↓↓↓

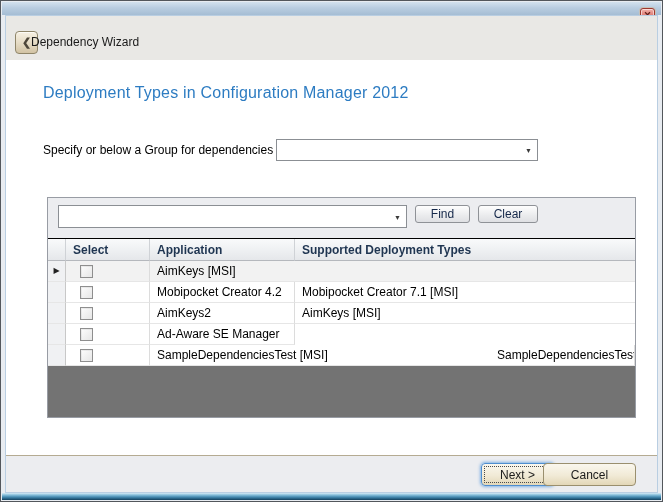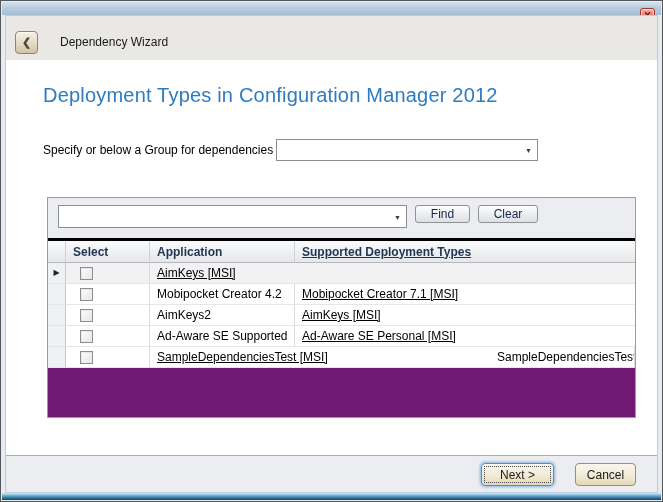"Dependency Wizard" .window-title { left: 54px -> 25px }
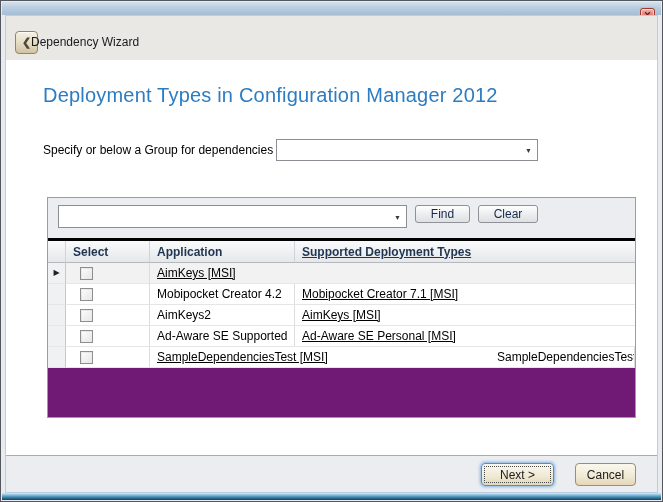"Deployment Types in Configuration" .page-heading { font-size: 20px -> 16px }
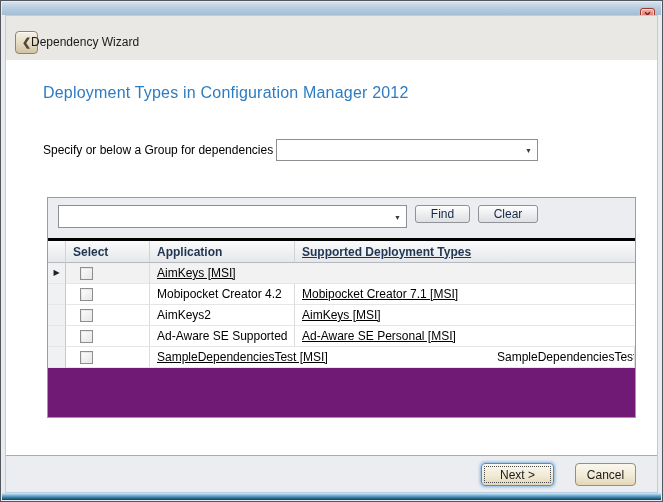"Select" .grid { background: #701a75 -> #737373; border-top: 3px solid #000000 -> 1px solid #000000 }
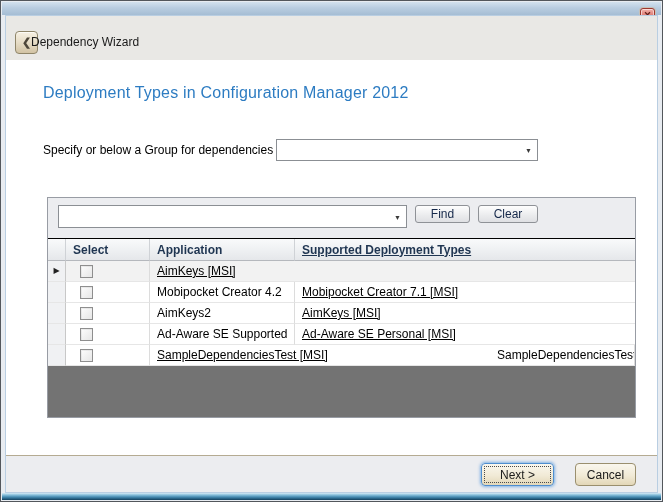"Supported Deployment Types" .col-types { text-decoration: underline -> none }
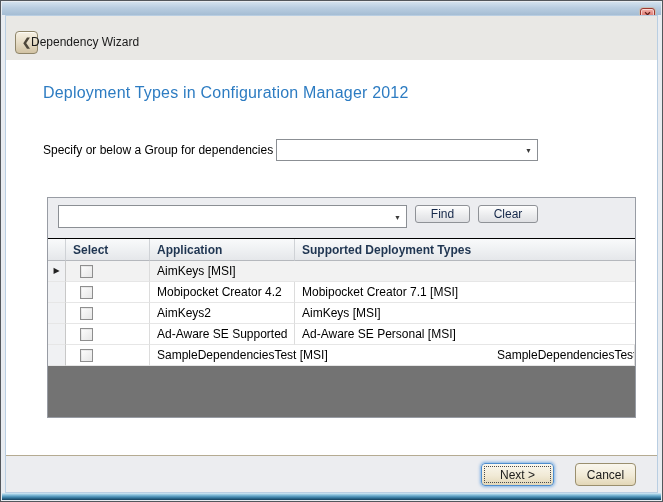"Ad-Aware SE Supported" div.td { text: Supported -> Manager }
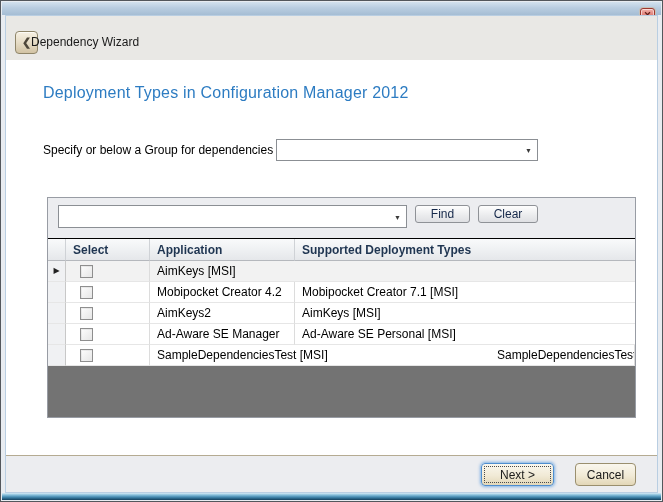"Ad-Aware SE Personal [MSI]" div.td { html: <div>Ad-Aware SE Personal [MSI]</div> -> none }
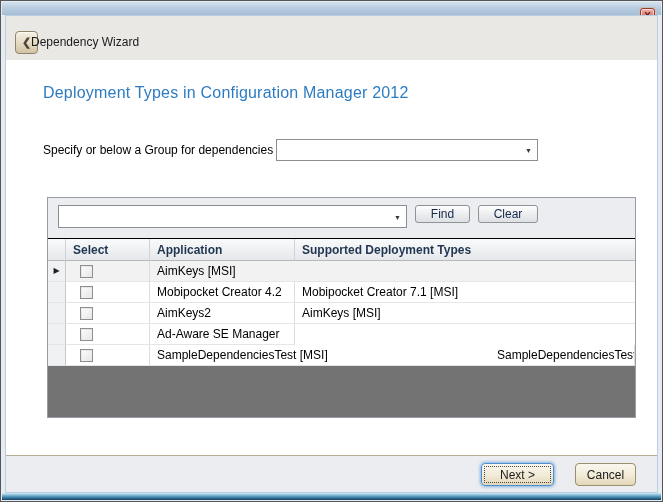"Cancel" .btn-cancel { width: 61px -> 93px }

↑↑↑

_AIM OF THE TASK_:
Pictures stay out. Print the lines of the records above exactly, from the first through the one with "background: #701a75 ->".

_SOLUTION TO THE EXERCISE_:
"Dependency Wizard" .window-title { left: 54px -> 25px }
"Deployment Types in Configuration" .page-heading { font-size: 20px -> 16px }
"Select" .grid { background: #701a75 -> #737373; border-top: 3px solid #000000 -> 1px solid #000000 }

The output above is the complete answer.